November 19th, 2021 on ols.wtf

Like many people interested in the “small web”, I have been looking at the Gemini project for some time now. My Gemini capsule (note the scheme¹) has been up and running for over a year, and has slowly gathered more content. Up until this point, I hadn’t made use of any of the limited (albeit intentionally) interactive elements of the protocol.

I decided that I would write a Gemini “server” whose sole job is to fetch a given web URL, convert it to Gemtext, and return the page to the user. This would make use of the INPUT directive in the Gemini spec to get the requested URL from the user.

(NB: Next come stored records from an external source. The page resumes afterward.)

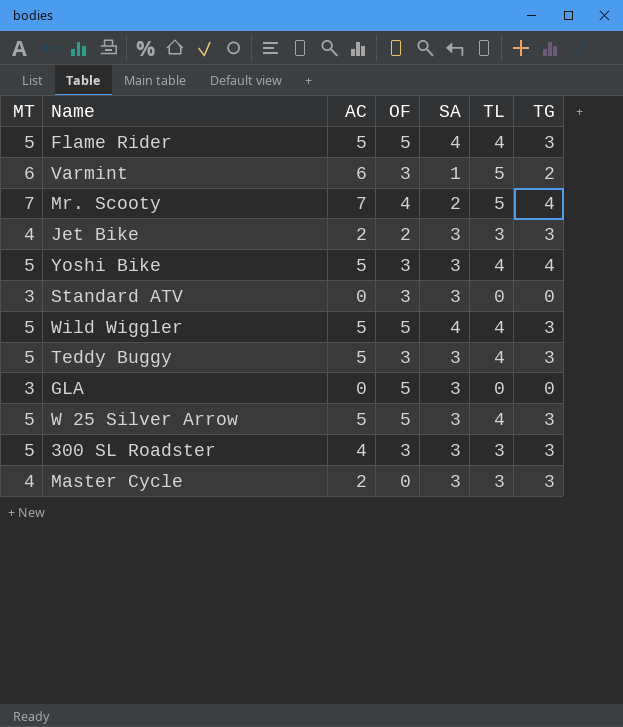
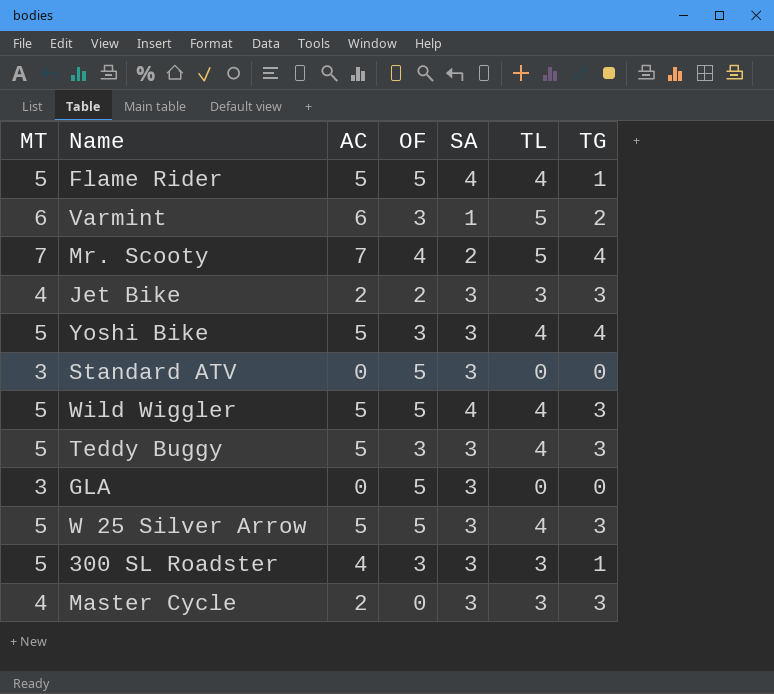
Flame Rider | TG: 3 -> 1
Standard ATV | OF: 3 -> 5
300 SL Roadster | TG: 3 -> 1

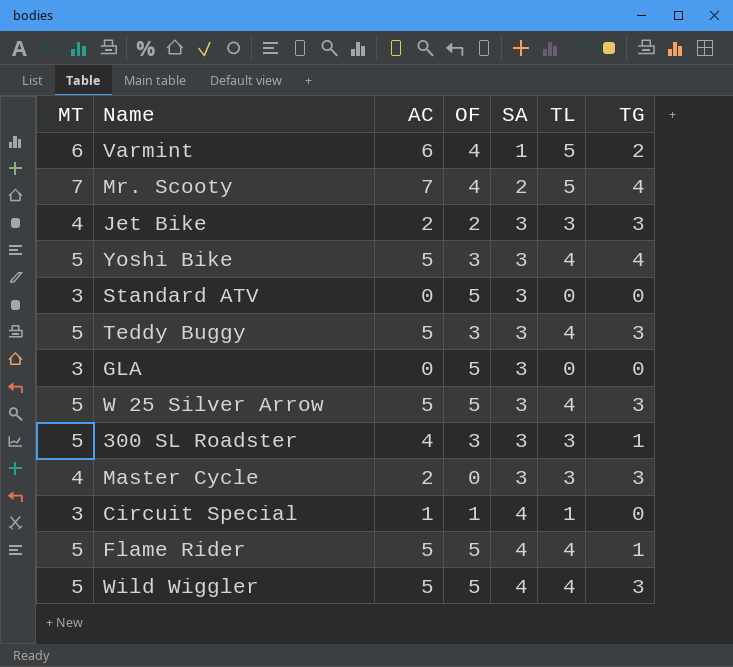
row order: none -> SA ascending
Varmint | OF: 3 -> 4
row Circuit Special: none -> 3 | 1 | 1 | 4 | 1 | 0

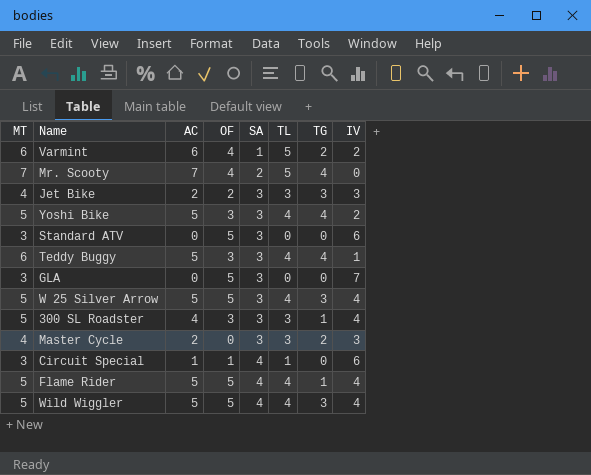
column IV | position: none -> 8
Teddy Buggy | MT: 5 -> 6
Teddy Buggy | TG: 3 -> 4
Master Cycle | TG: 3 -> 2

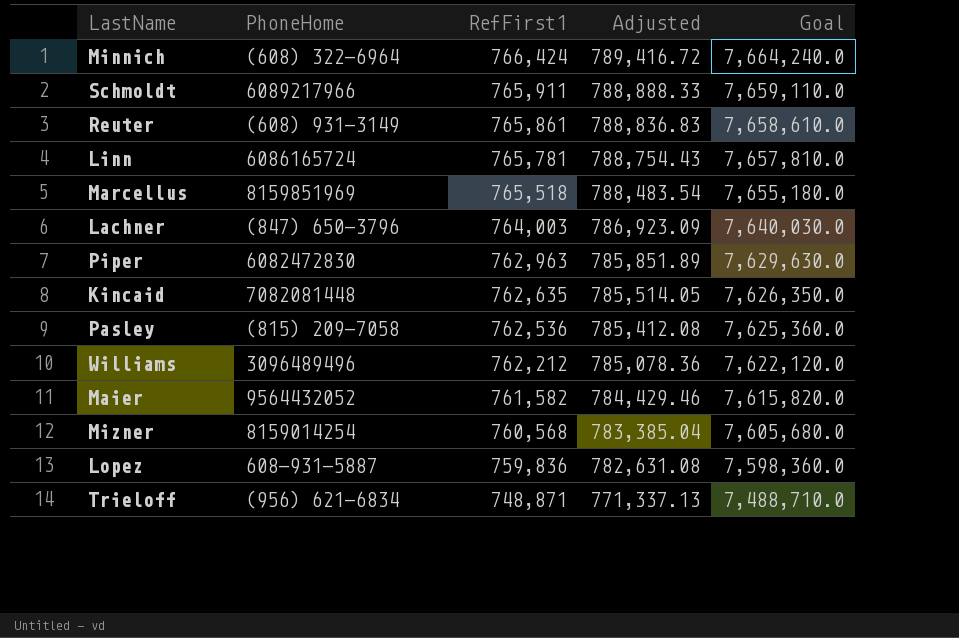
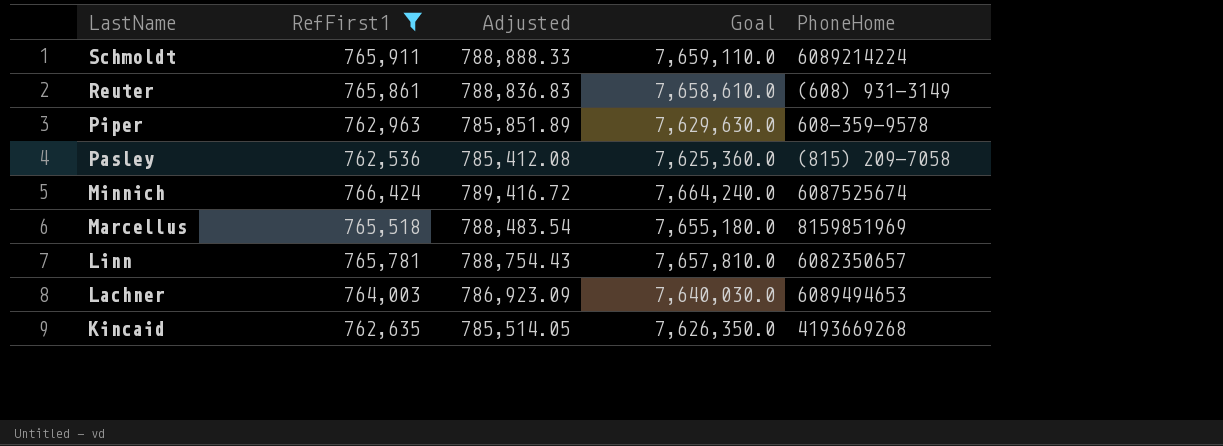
filter: none -> RefFirst1 >= 762,536
row order: RefFirst1 descending -> LastName descending
column PhoneHome | position: 2 -> 5
Schmoldt | PhoneHome: 6089217966 -> 6089214224
Piper | PhoneHome: 6082472830 -> 608-359-9578
Minnich | PhoneHome: (608) 322-6964 -> 6087525674
Linn | PhoneHome: 6086165724 -> 6082350657
Lachner | PhoneHome: (847) 650-3796 -> 6089494653
Kincaid | PhoneHome: 7082081448 -> 4193669268

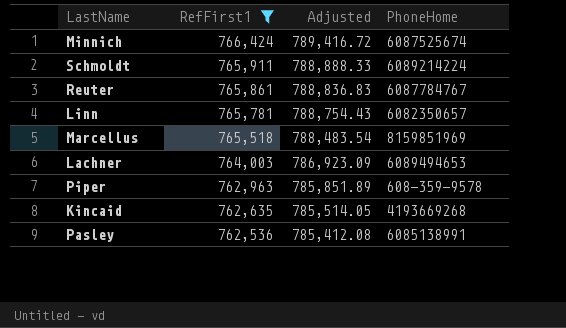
row order: LastName descending -> RefFirst1 descending
column Goal | formula: [RefFirst1] * 10 -> none
Reuter | PhoneHome: (608) 931-3149 -> 6087784767
Pasley | PhoneHome: (815) 209-7058 -> 6085138991

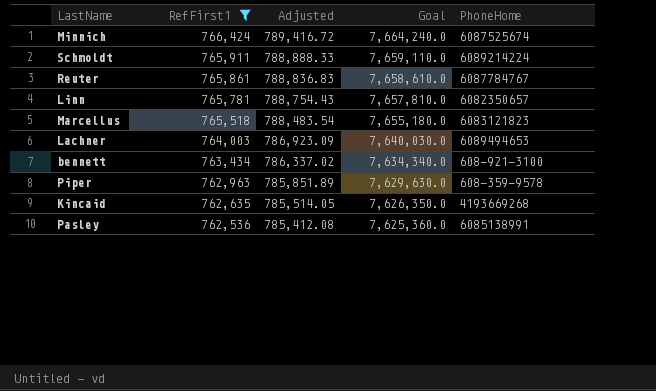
column Goal | formula: none -> [RefFirst1] * 10
Marcellus | PhoneHome: 8159851969 -> 6083121823
row bennett: none -> 763,434 | 786,337.02 | 7,634,340.0 | 608-921-3100

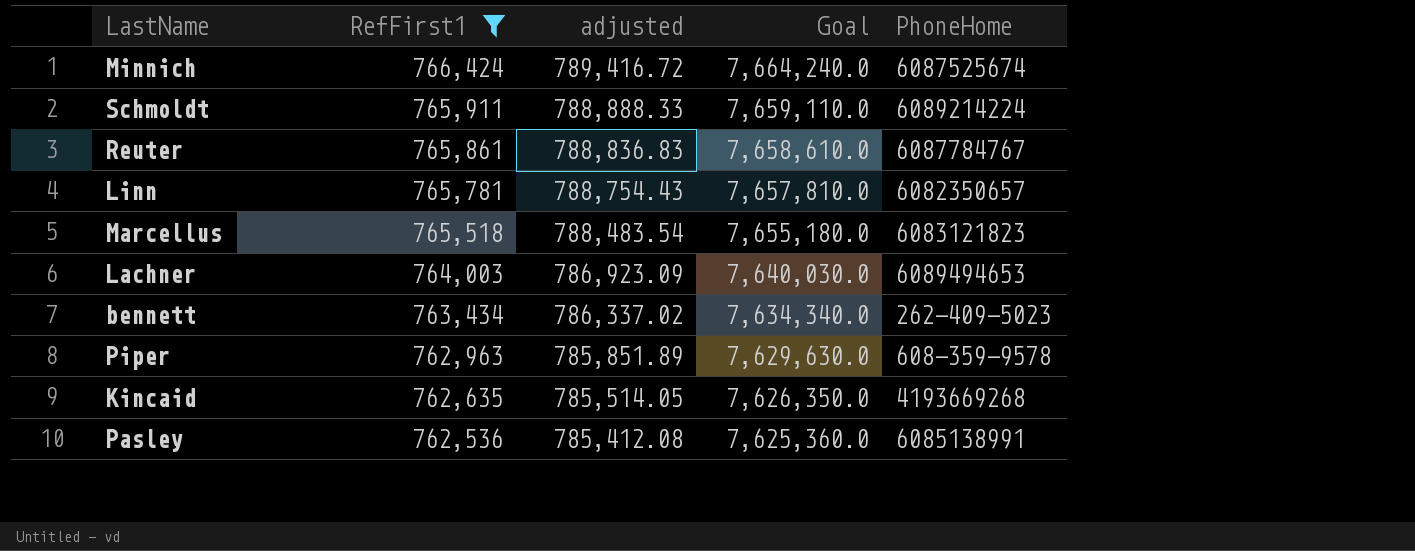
column name: Adjusted -> adjusted
bennett | PhoneHome: 608-921-3100 -> 262-409-5023

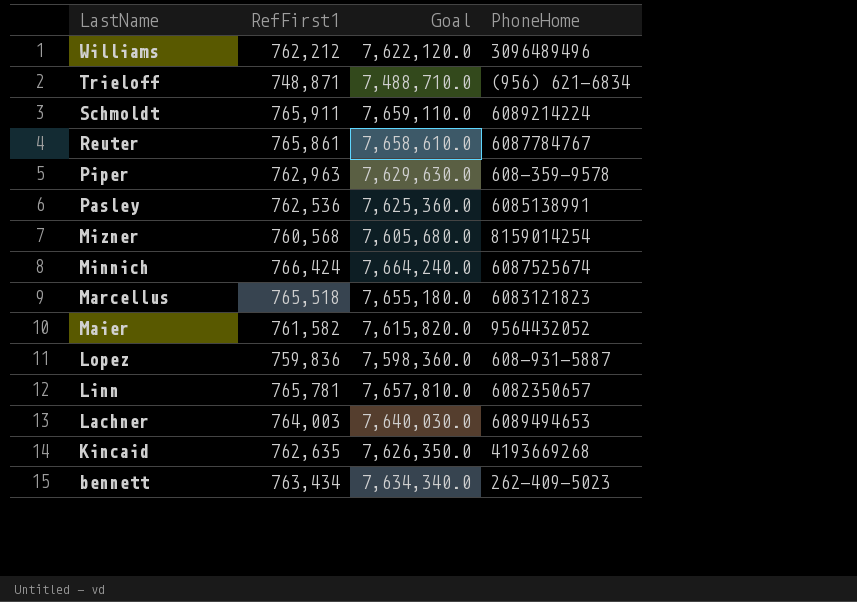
filter: RefFirst1 >= 762,536 -> none
row order: RefFirst1 descending -> LastName descending
column adjusted | formula: [RefFirst1] * 1.03 -> none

What happens under the hood can be boiled down to the following:

The URL is parsed for readability, a similar process to how the “Reader Mode” on most modern web browsers works to strip out unnecessary content, styles, and scripts
The resulting HTML is converted to Gemtext
A success header, followed by the generated Gemtext, is returned

One consideration that had to be made was surrounding hyperlinks. In HTML, links can be scattered around within a paragraph of text. In Gemini a link to another document must be on a line of its own (similar to Gopher). The approach taken here to display links of HTML pages is to number them similar to how you would a footnote (i.e. [1]) and then aggregate the links at the end of a block of text, that is before the next header.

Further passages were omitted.